Task input Start Marker

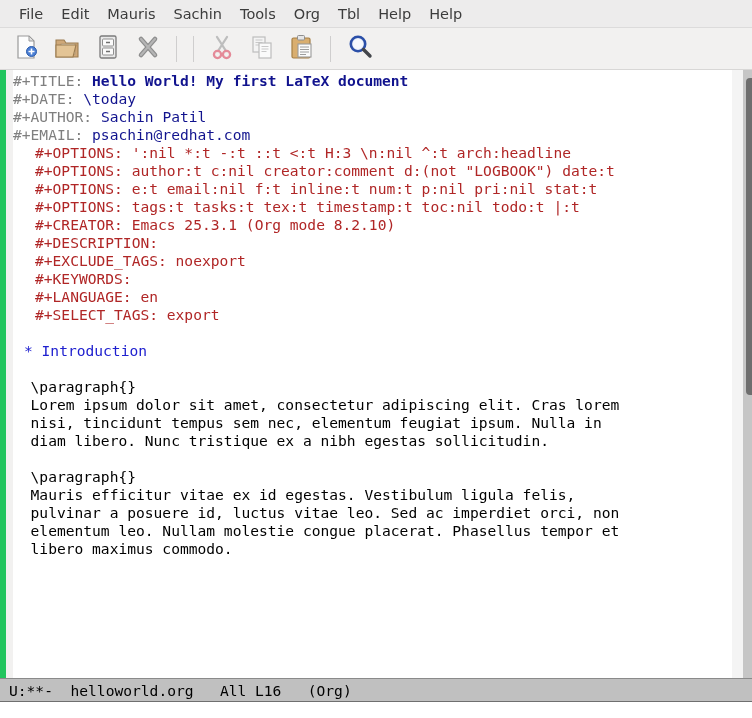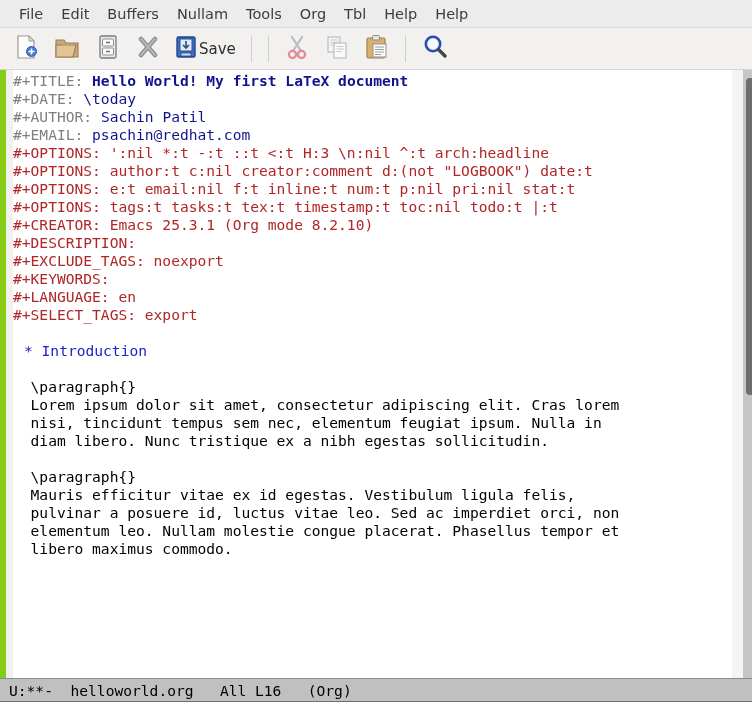--- a/index.html
+++ b/index.html
@@ -17,7 +17,7 @@
     position: relative;
     width: 696px;
     height: 718px;
-    background: #84cc16;
+    background: #22c55e;
   }
 
   

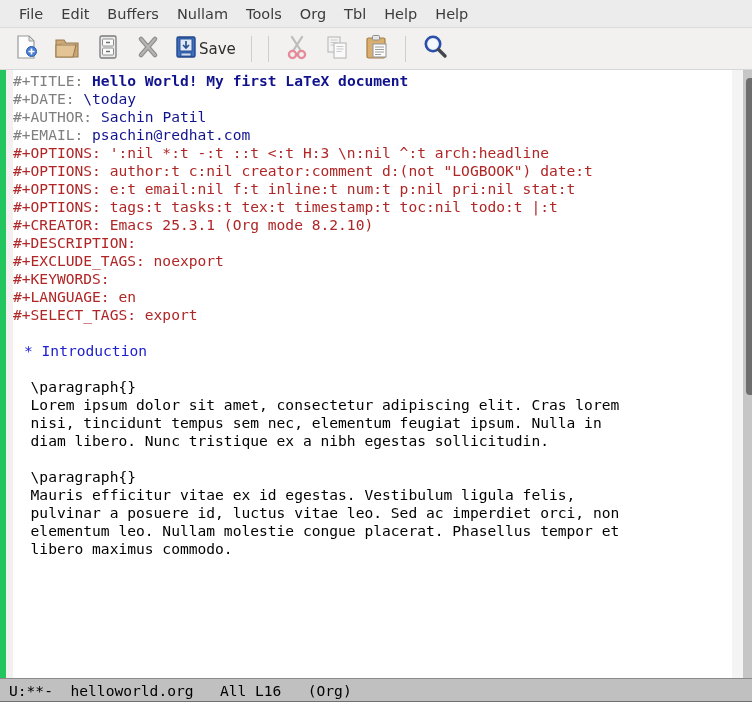--- a/index.html
+++ b/index.html
@@ -165,7 +165,7 @@
   <div class="menubar">
     <div class="menu-item">File</div>
     <div class="menu-item">Edit</div>
-    <div class="menu-item">Buffers</div>
+    <div class="menu-item">Mauris</div>
     <div class="menu-item">Nullam</div>
     <div class="menu-item">Tools</div>
     <div class="menu-item">Org</div>

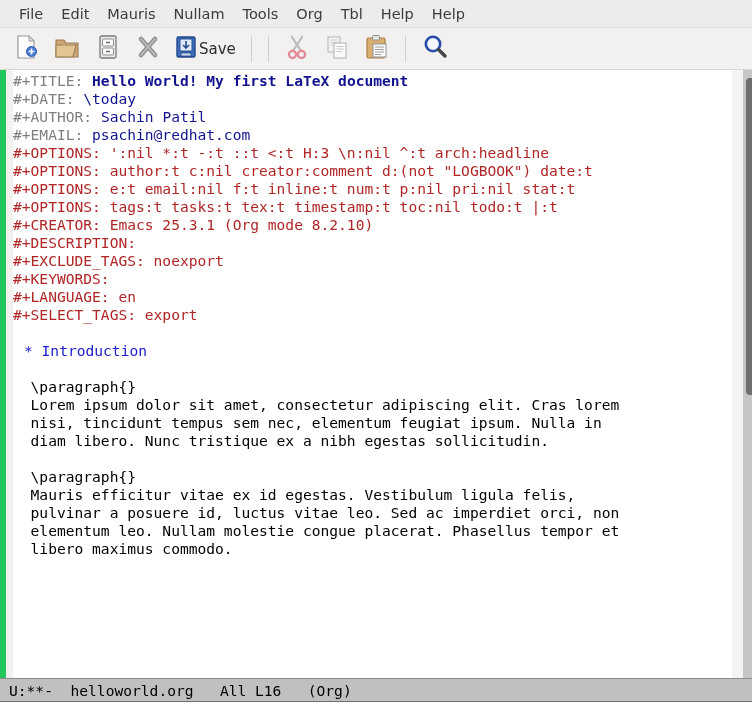--- a/index.html
+++ b/index.html
@@ -166,7 +166,7 @@
     <div class="menu-item">File</div>
     <div class="menu-item">Edit</div>
     <div class="menu-item">Mauris</div>
-    <div class="menu-item">Nullam</div>
+    <div class="menu-item">Sachin</div>
     <div class="menu-item">Tools</div>
     <div class="menu-item">Org</div>
     <div class="menu-item">Tbl</div>

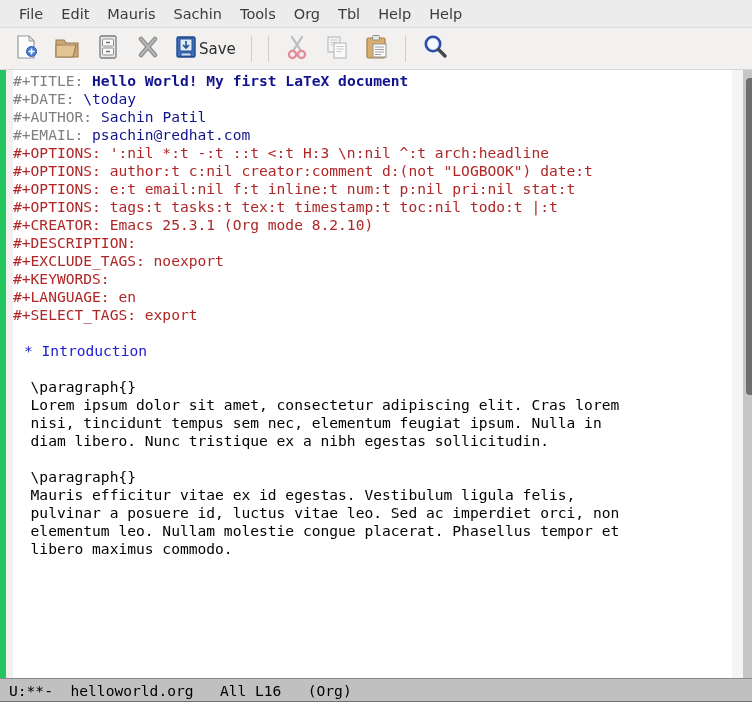--- a/index.html
+++ b/index.html
@@ -218,17 +218,6 @@
       </span>
     </div>
 
-    <div class="tb-btn">
-      <span>
-        <svg width="22" height="24" viewBox="0 0 22 24">
-          <rect x="2" y="2" width="18" height="20" rx="1.5" fill="#3f6fbf" stroke="#22478a" stroke-width="1.4"></rect>
-          <rect x="5" y="4" width="12" height="12" fill="#dfe9f7" stroke="#22478a" stroke-width="0.9"></rect>
-          <path d="M11 6 v6 M8 10 l3 3 l3 -3" stroke="#2b548f" stroke-width="1.7" fill="none"></path>
-          <rect x="6" y="18" width="10" height="3" fill="#cfdcee" stroke="#22478a" stroke-width="0.8"></rect>
-        </svg>
-      </span>
-      <span class="tb-label">Save</span>
-    </div>
 
     <div class="tb-sep"></div>
 

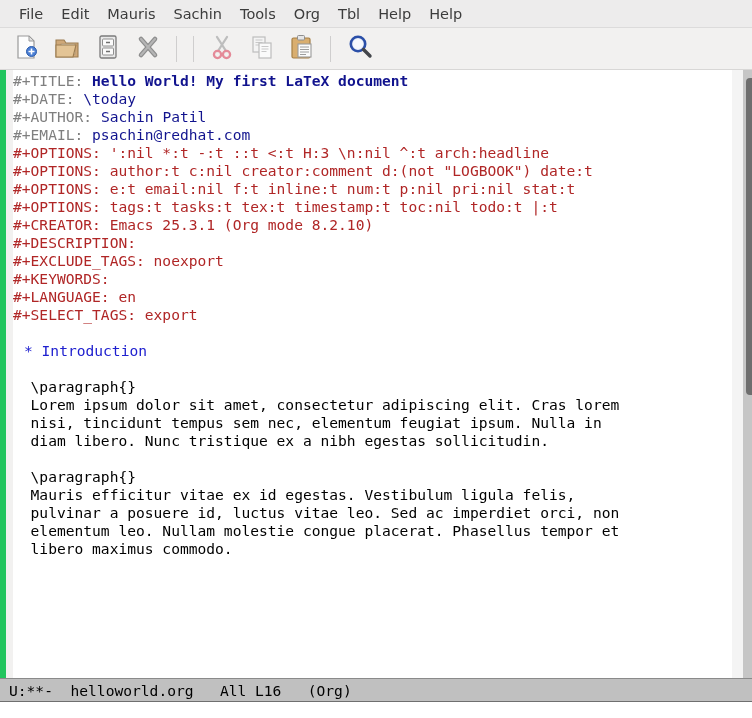--- a/index.html
+++ b/index.html
@@ -127,7 +127,7 @@
   .kw      { color: #7f7f7f; }
   .val     { color: #11138e; }
   .val-b   { color: #11138e; font-weight: bold; }
-  .redkw   { color: #b02626; }
+  .redkw   { color: #b02626; padding-left: 22px; }
   .head1   { color: #1f20cf; padding-left: 11px; }
   .plain   { color: #000000; margin-top: 28px; }
 

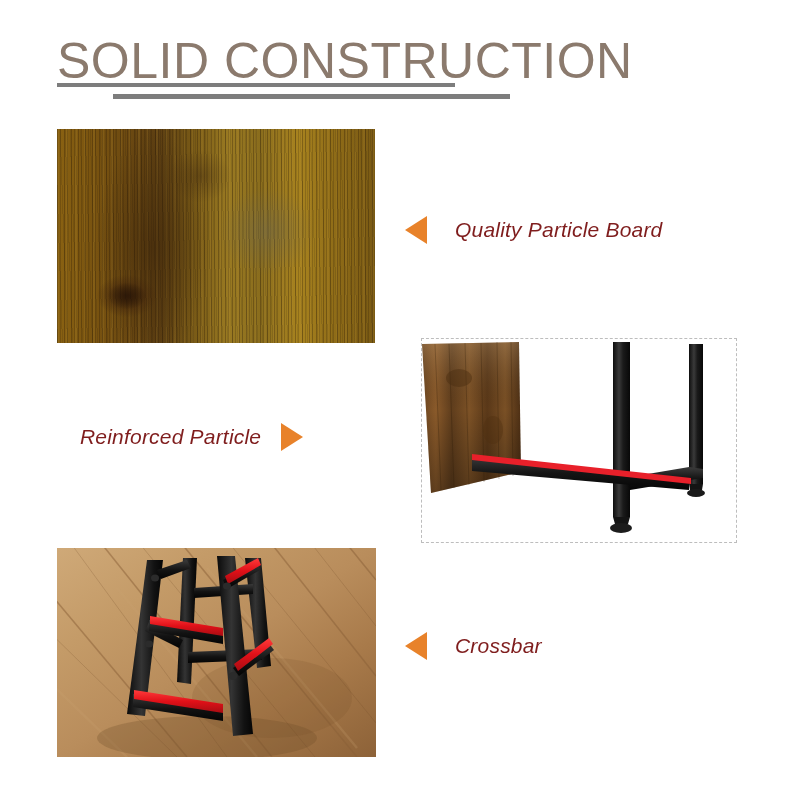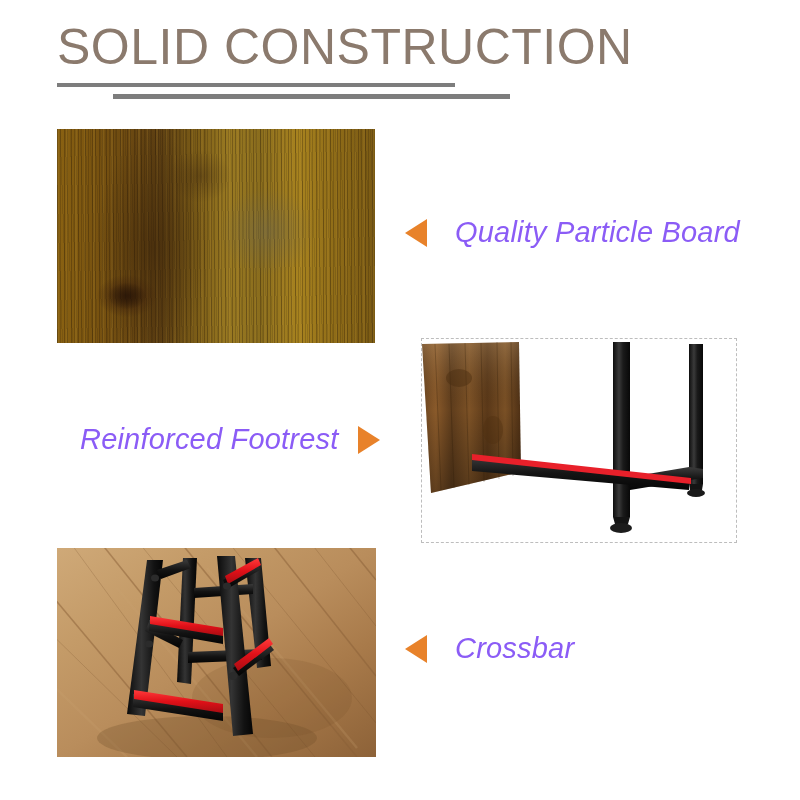--- a/index.html
+++ b/index.html
@@ -27,7 +27,7 @@
   .title {
     position: absolute;
     left: 57px;
-    top: 22px;
+    top: 36px;
     font-family: "Liberation Sans", sans-serif;
     font-size: 50px;
     font-weight: 400;

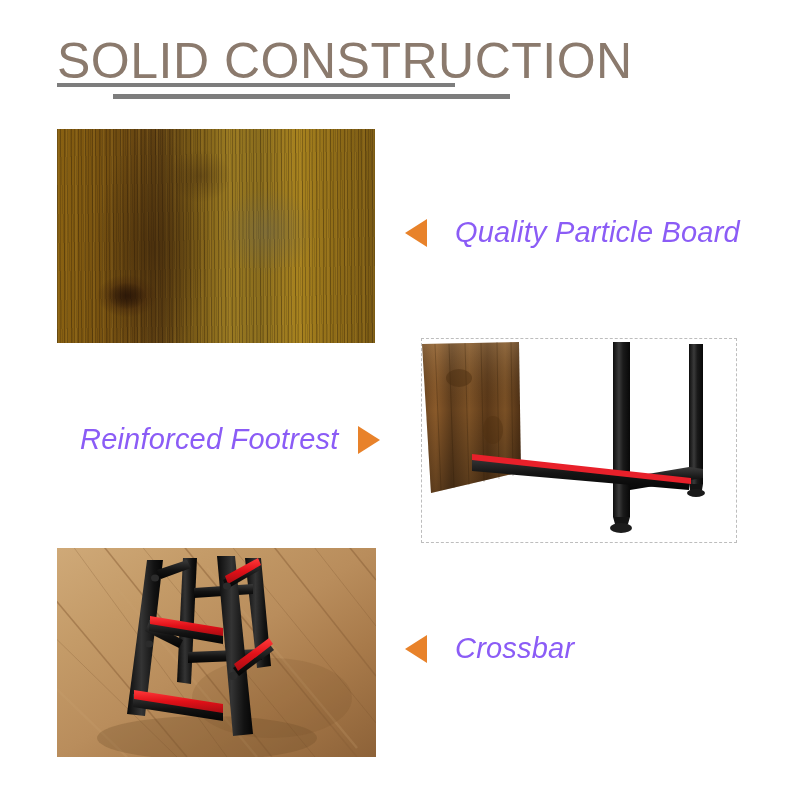--- a/index.html
+++ b/index.html
@@ -137,8 +137,8 @@
     font-family: "Liberation Sans", sans-serif;
     font-style: italic;
     font-weight: 400;
-    font-size: 29px;
-    color: #8b5cf6;
+    font-size: 21px;
+    color: #7f1d1d;
     letter-spacing: 0.2px;
   }
   .tri {

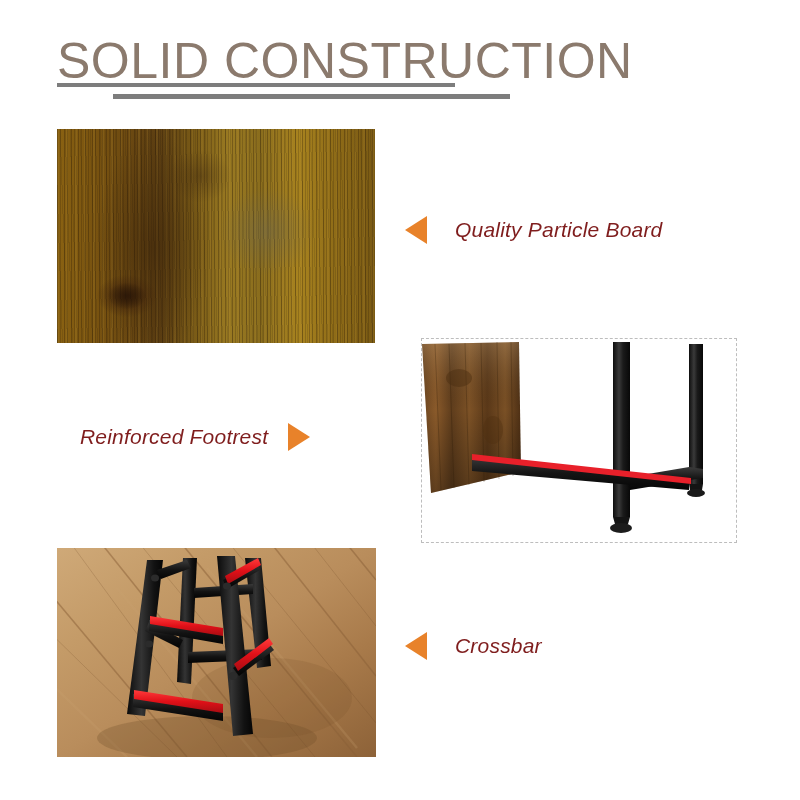--- a/index.html
+++ b/index.html
@@ -253,7 +253,7 @@
   </div>
 
   <div class="callout callout-crossbar">
-    <span class="callout-label">Reinforced Footrest</span>
+    <span class="callout-label">Reinforced Particle</span>
     <span class="tri tri-right"></span>
   </div>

Task input End Marker

- _What you need to do_
Repeat exactly the lines in the entries from the one containing "font-style: italic;" to the final line, inclusive, and nothing beyond them; skip pictures.

- _Output for this task_
     font-style: italic;
     font-weight: 400;
-    font-size: 29px;
-    color: #8b5cf6;
+    font-size: 21px;
+    color: #7f1d1d;
     letter-spacing: 0.2px;
   }
   .tri {

--- a/index.html
+++ b/index.html
@@ -253,7 +253,7 @@
   </div>
 
   <div class="callout callout-crossbar">
-    <span class="callout-label">Reinforced Footrest</span>
+    <span class="callout-label">Reinforced Particle</span>
     <span class="tri tri-right"></span>
   </div>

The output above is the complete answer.